I especially hate when they limit the character set for reasons I hope are arbitrary, like if I want a a "." in my password that shouldn't be a problem but for some reason I'm not allowed to do that sometimes.

Honestly, having a maximum length on a password, especially one this low, smell of trouble.

The safe way to store a password is to hash it. If your password is cat and the hash function is MD5, the hash is d077f244def8a70e5ea758bd8352fcd8. When a user try to login, you don't check if their password in the database is cat. You check if the hash of their password is cat.

The thing with hash is they are fixed length. MD5 hash are always 32 characters long.

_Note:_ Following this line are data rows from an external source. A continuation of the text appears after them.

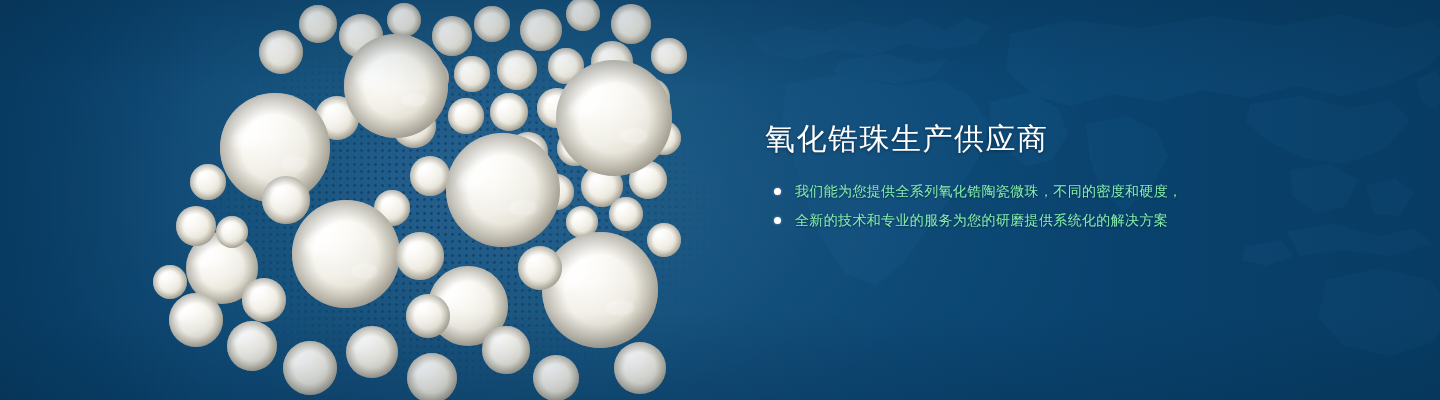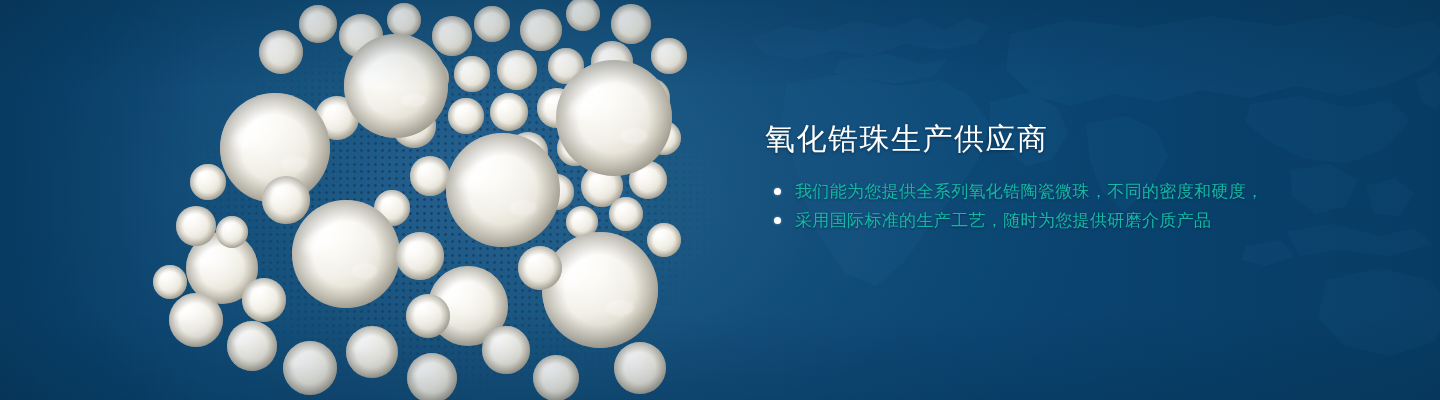"我们能为您提供全系列氧化锆陶瓷微珠，不同的密度和硬度，" .bullet { color: #14b8a6 -> #86efac; font-size: 17px -> 14px }
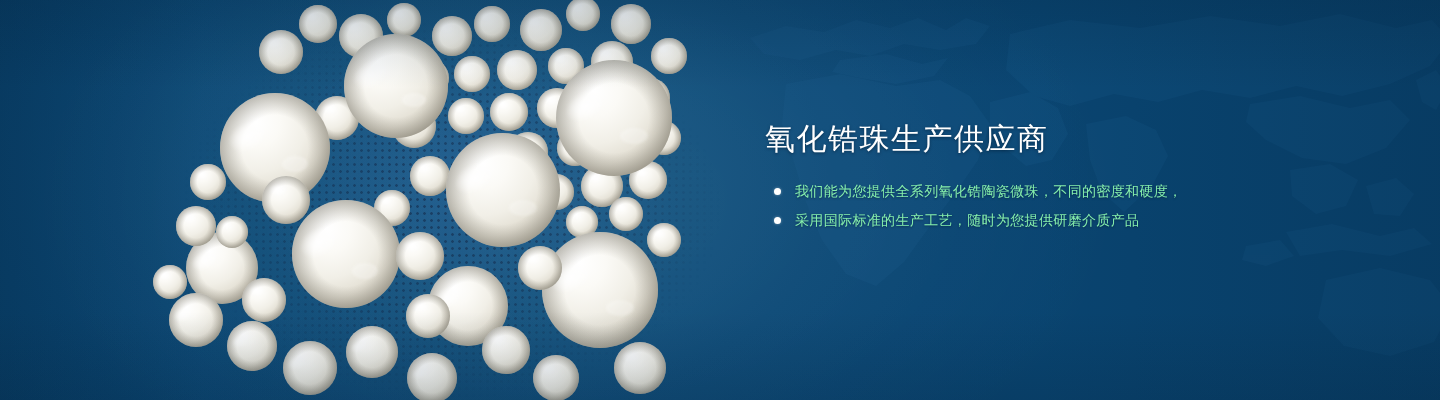"全新的技术和专业的服务为您的研磨提供系统化的解决方案" li.bullet { html: none -> <li> <span></span> <span>全新的技术和专业的服务为您的研磨提供系统化的解决方案</span> </li> }
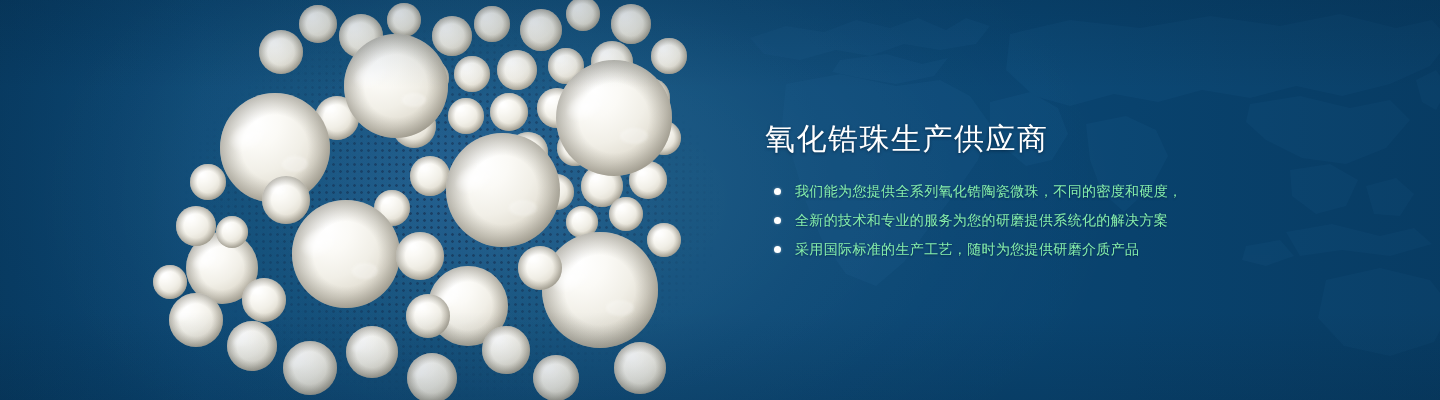"采用国际标准的生产工艺，随时为您提供研磨介质产品" li.bullet { html: <li> <span></span> <span>采用国际标准的生产工艺，随时为您提供研磨介质产品</span> </li> -> none }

On the database side, you choose how many character each column of a table will have before adding data. Using a hash simplify this step as the hash of the password is always the same length. If they aren't hashing the passwords, 8 to 15 looks a lot like what could happen.

Hashing is mainly useful in case of data breach. If an hacker steal the database, they lookup your account password and they don't see cat, they see an hash.

As other commenters have suggested, this kind of password restriction is an almost sure sign they are storing whatever you enter as your password in plaintext in their (old) database. So when-not-if their DB gets popped, it's over. Hope you didn't reuse that email address and password anywhere else 😬

Really you should be able to use the text of a SQL injection attack, or the youtube URL to 'Never Gonna Give You Up', or anything as your password. It should be treated as a completely opaque and untouchable string that exists only for as long as it takes for their website to send it to their backend and hash it.